▶ **Your goal**
Below are records to return verbatim; the pictures are to be dropped.

▶ **Dataset extract**

##############################

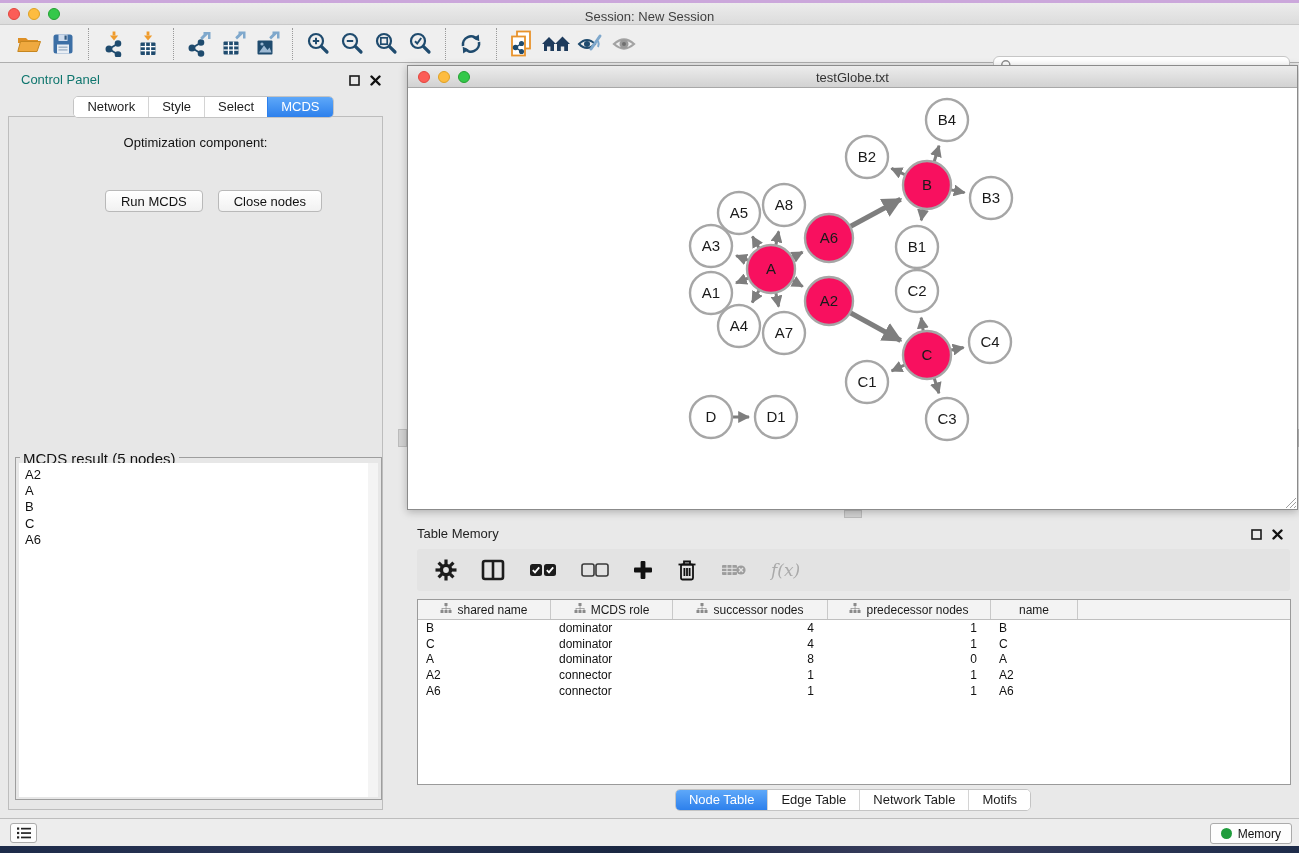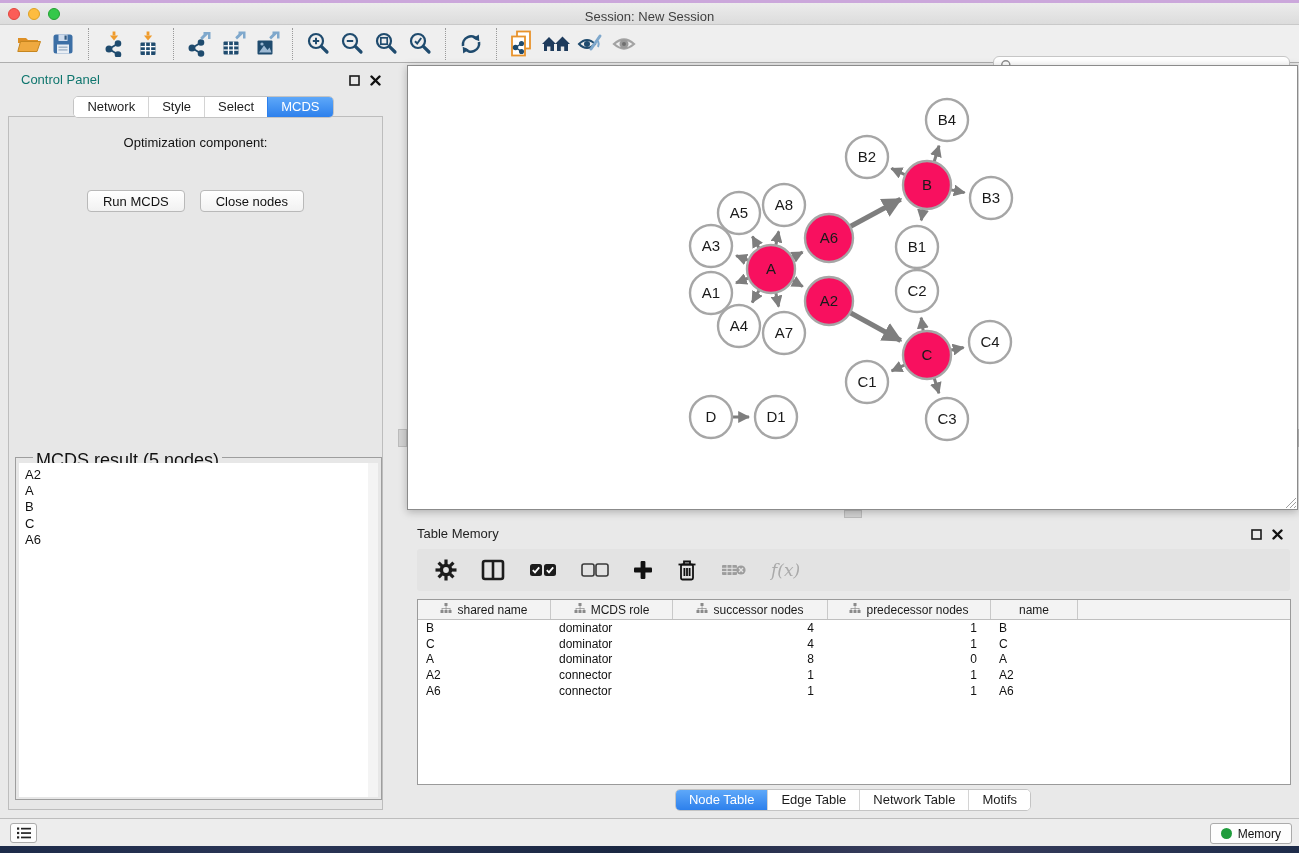"testGlobe.txt" div { html: none -> <div> <div> <span></span> <span></span> <span></span> </div> <div>testGlobe.txt</div> </div> }
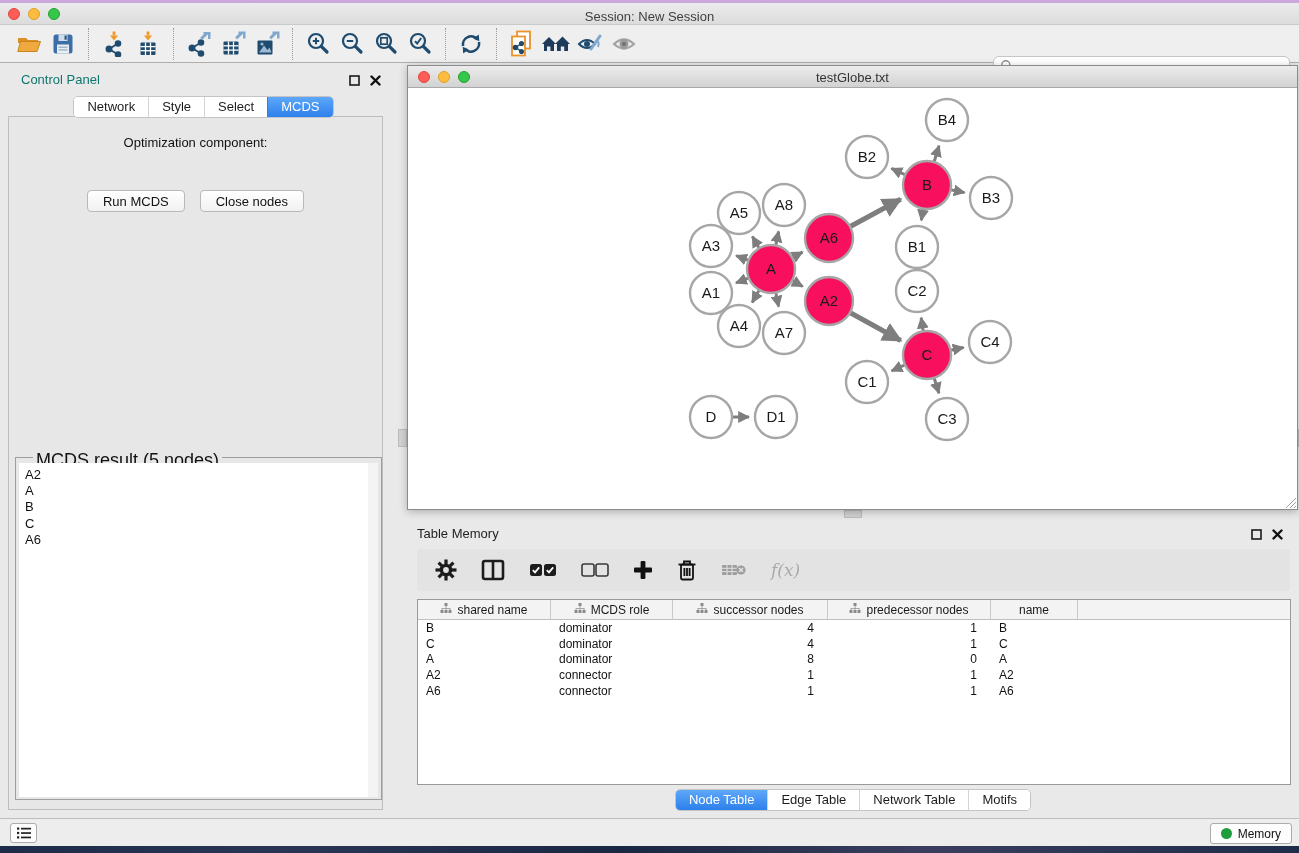"Run MCDS" #cp-buttons { left: 0 -> 18px }
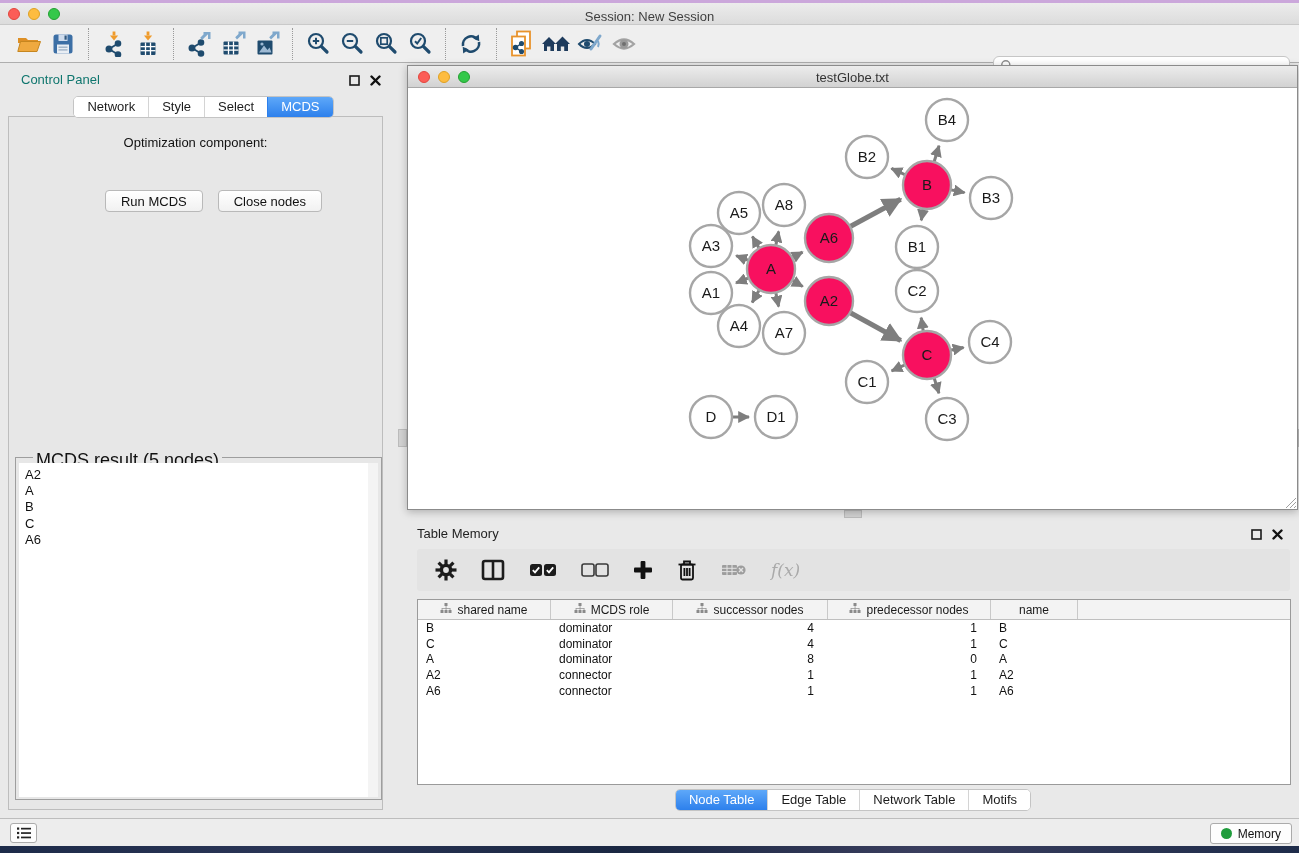"MCDS result (5 nodes)" #result-title { font-size: 18px -> 15px; left: 17px -> 4px }
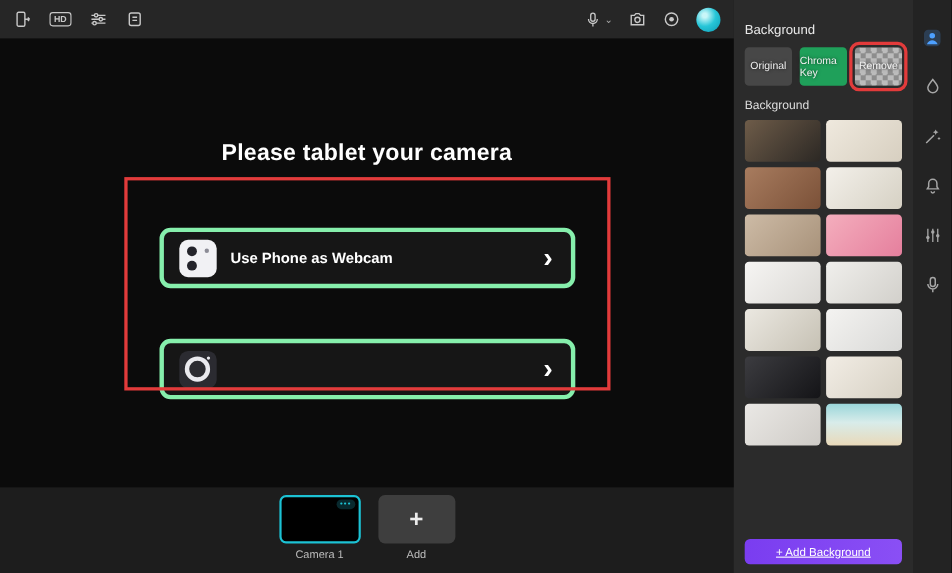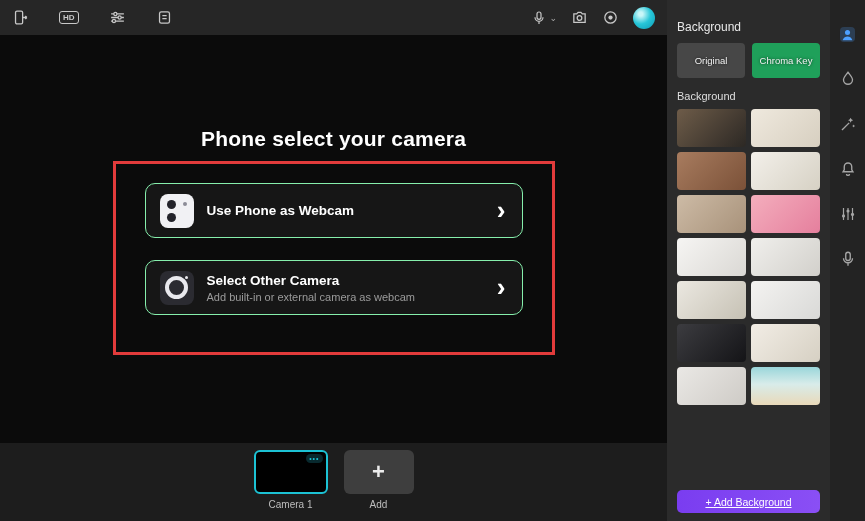"HD" .toolbar { gap: 30px -> 16px }
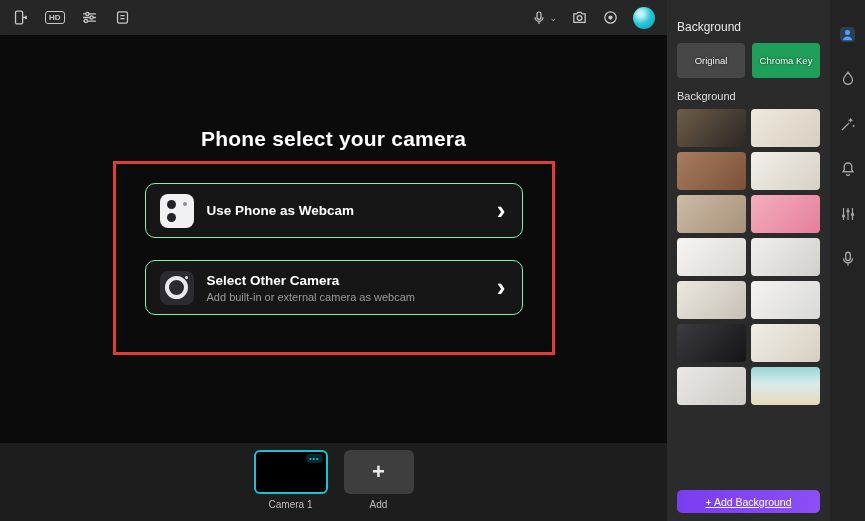"Original" .modes { grid-template-columns: 1fr 1fr -> 1fr 1fr 1fr }
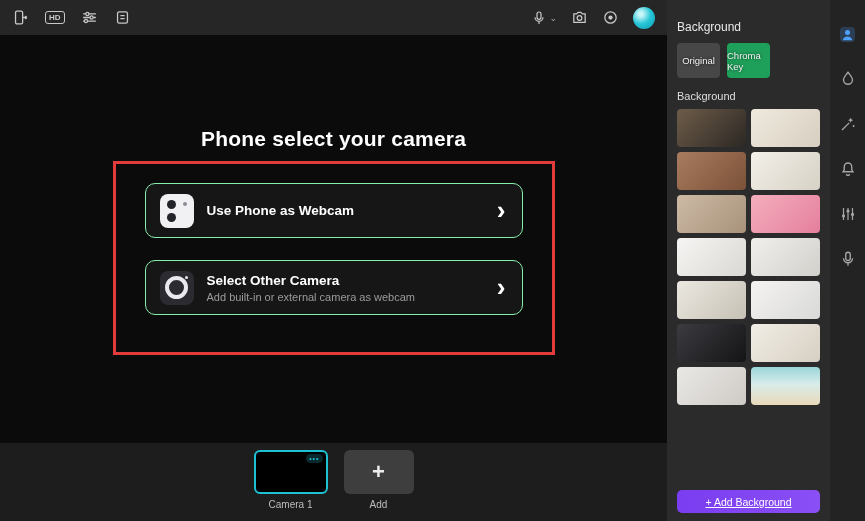"Remove" div.mode { html: none -> <div> <span>Remove</span> </div> }
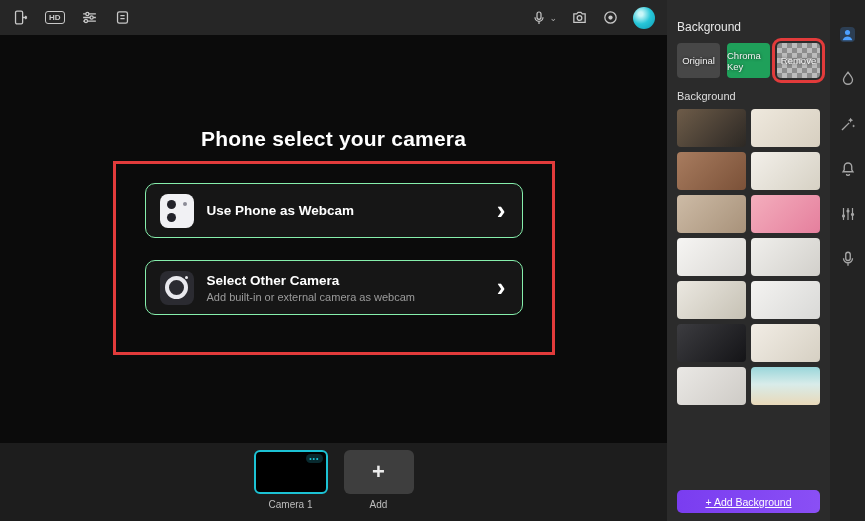"Phone select your camera" div.heading { text: Phone select -> Please tablet }
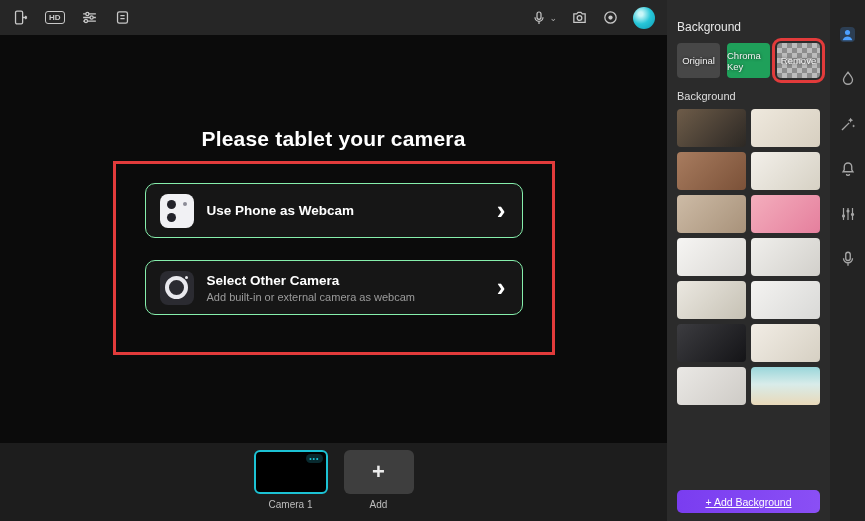"Use Phone as Webcam" .card { border: 1px solid #86efac -> 4px solid #86efac; margin-top: none -> 24px }
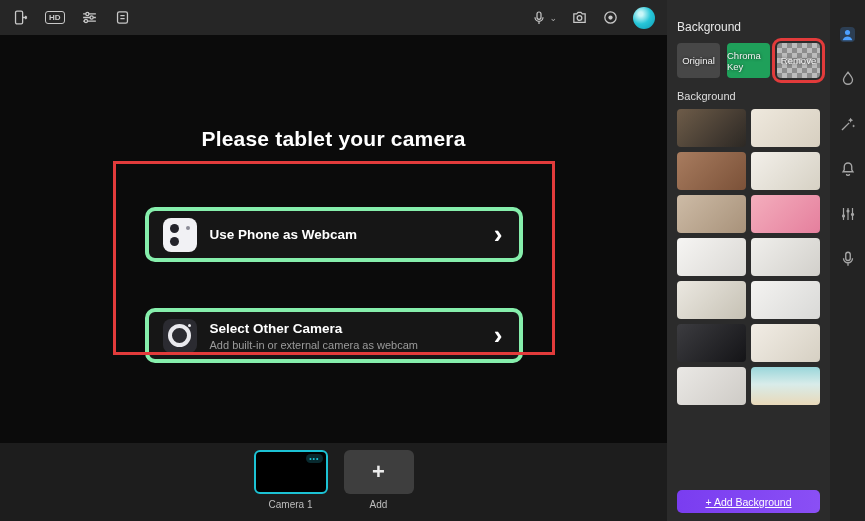"Select Other Camera" div.card-text { html: <div> <div>Select Other Camera</div> <div>Add built-in or external camera as webcam</div> </div> -> none }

##############################

▶ **Answer to the problem**
"testGlobe.txt" div { html: none -> <div> <div> <span></span> <span></span> <span></span> </div> <div>testGlobe.txt</div> </div> }
"Run MCDS" #cp-buttons { left: 0 -> 18px }
"MCDS result (5 nodes)" #result-title { font-size: 18px -> 15px; left: 17px -> 4px }
"HD" .toolbar { gap: 30px -> 16px }
"Original" .modes { grid-template-columns: 1fr 1fr -> 1fr 1fr 1fr }
"Remove" div.mode { html: none -> <div> <span>Remove</span> </div> }
"Phone select your camera" div.heading { text: Phone select -> Please tablet }
"Use Phone as Webcam" .card { border: 1px solid #86efac -> 4px solid #86efac; margin-top: none -> 24px }
"Select Other Camera" div.card-text { html: <div> <div>Select Other Camera</div> <div>Add built-in or external camera as webcam</div> </div> -> none }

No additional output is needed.